Is a further evolution toward virtual proceedings imminent? It is difficult to predict. The various legislatures seem to read the possible logistical and constitutional challenges differently. For example, clerks from Ontario flag possible constitutional obstacles, including the quorum requirement for the federal House of Commons that requires the “presence” of a set number of Members. The BC Assembly exercised autonomy over its internal proceedings and unanimously determined what and how it considers its Members to be present for its proceedings. And the Commons Committee on Procedure and House Affairs has advised the House of Commons to do the same. Several legislatures report that members have raised concerns about equitable broadband access in rural and remote areas, and differential access to technology between the members. But the two legislatures that have facilitated the most remote participation—BC and the House of Commons—have had considerable success managing those challenges thus far. Another concern raised by members is that moving to remote participation even during a pandemic might erode a mutual commitment to convene in person under normal circumstances.

But there is consensus among the clerks surveyed that whatever happens next, decisions regarding virtual proceedings belong to the members themselves — and these decisions may be driven by events. If the widely forecast subsequent waves of infection occur — and indeed, at the time of writing, some such waves have already appeared regionally—legislatures may return to the question of remote participation with renewed interest.

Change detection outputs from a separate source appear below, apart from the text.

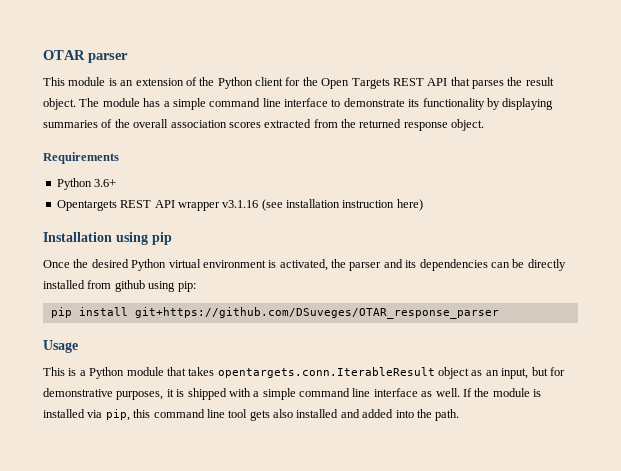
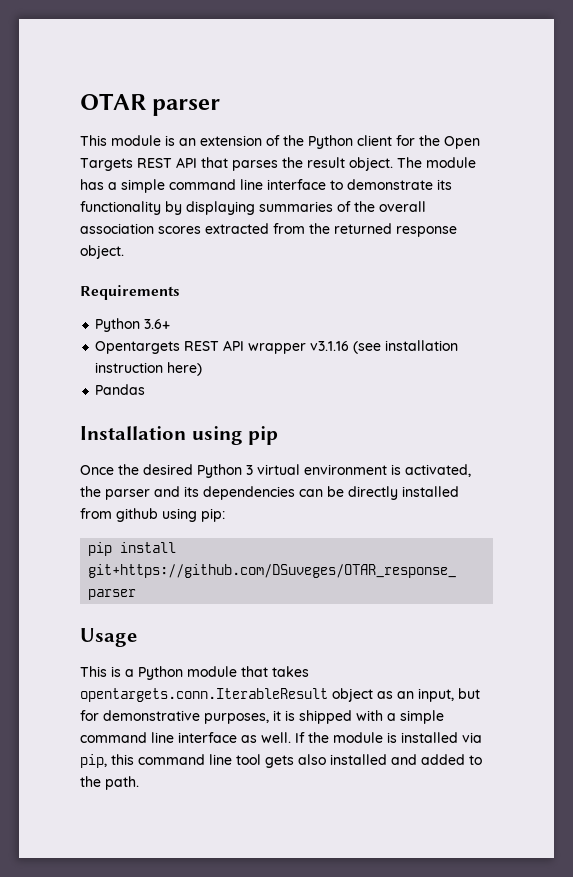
+ Pandas
- Once the desired Python virtual environment is activated, the parser and its dependencies can be directly installed from github using pip:
+ Once the desired Python 3 virtual environment is activated, the parser and its dependencies can be directly installed from github using pip:
- If the module is installed via pip, this command line tool gets also installed and added into the path.
+ If the module is installed via pip, this command line tool gets also installed and added to the path.

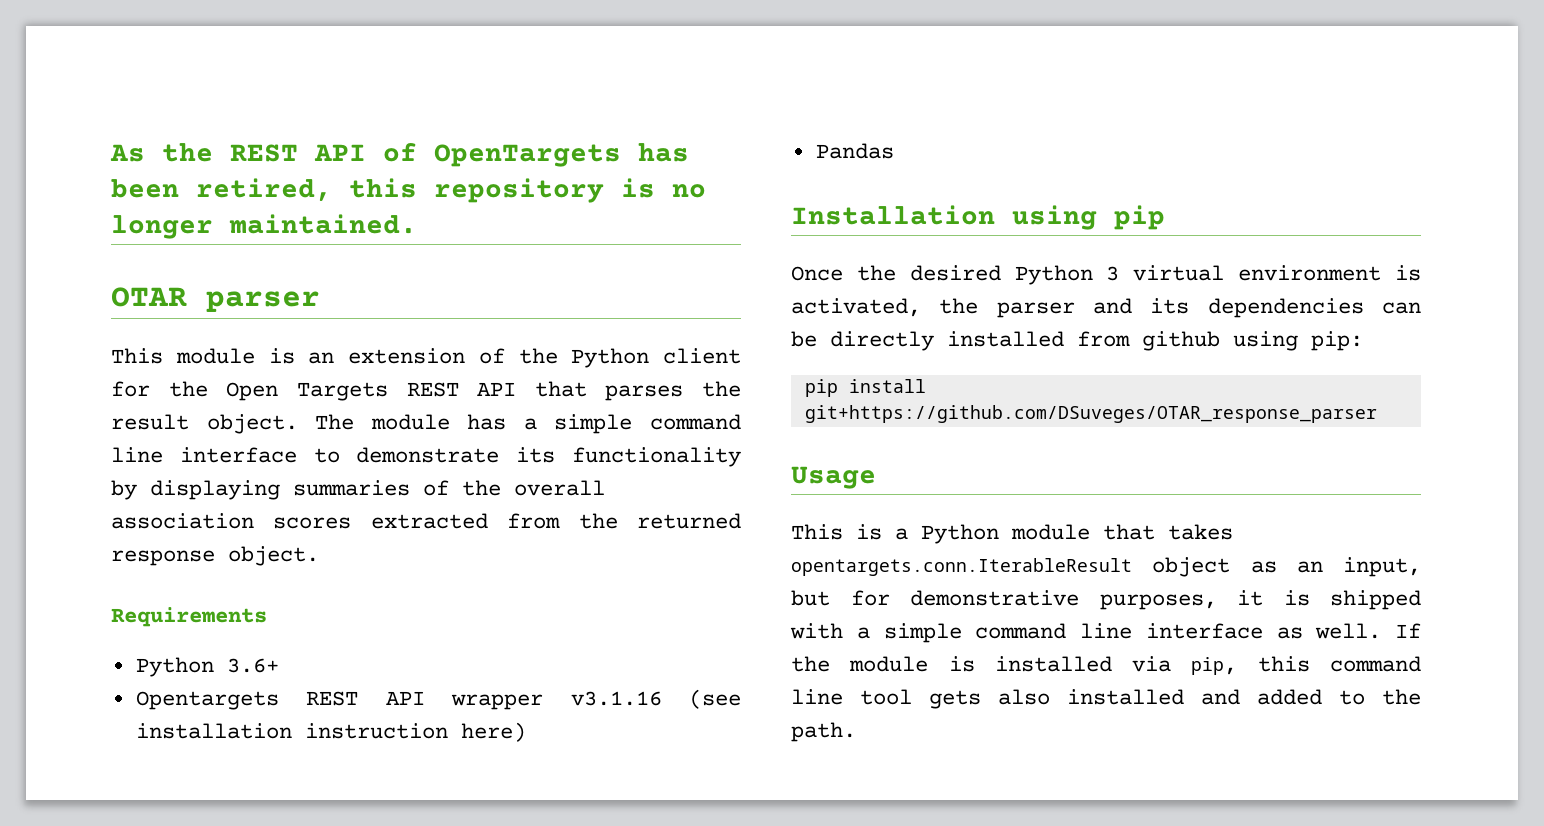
+ As the REST API of OpenTargets has been retired, this repository is no longer maintained.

Conclusion: History in real time

Half a year into this once-in-a-century pandemic, the legislatures of Canada present a muddled picture. Tackling fundamentally the same set of challenges, they have arrived at — in some dimensions — strikingly different responses. Having instituted the most extensive virtual proceedings, British Columbia is at one far end of the innovation spectrum (at least in the Canadian context — numerous other international legislatures had instituted similar arrangements. On the other end is Alberta, which has stuck most closely to business as usual throughout, and has been considerably more active than every other legislature in the country. Finally, legislatures like Nova Scotia have stayed largely on hiatus. But this strategy cannot possibly outlast the pandemic.

In any case, the full story has not yet been told. The pandemic is with us, and its course, trajectory, and longevity are unknown. Legislatures that avoided spring sittings must now confront roughly the same issues in the fall and winter. More innovation, of one kind or another, is highly possible as the pandemic drags on. But this is complicated somewhat by the fact that the question of how to operate has become polarized in some places. After much wrangling, the House of Commons was able to arrive at a compromise hybrid virutal model for the Fall sitting, though the issue remains contentious, and the Members will be re-evaluating in December.

Legislatures are rich with practice, custom, and convention; still, there is no manual for navigating a crisis of these proportions and the particular obstacles it manifests. These particular assemblies will stand out oddly on the page of parliamentary history in Canada. But, while they cannot operate as they normally would, they can continue to uphold their vital responsibilities at the centre of public leadership. In the decisions taken so far, and those to come, leaders and legislative staff are forced to contemplate what is amendable, what can be adapted to unique times, and what is simply sacrosanct.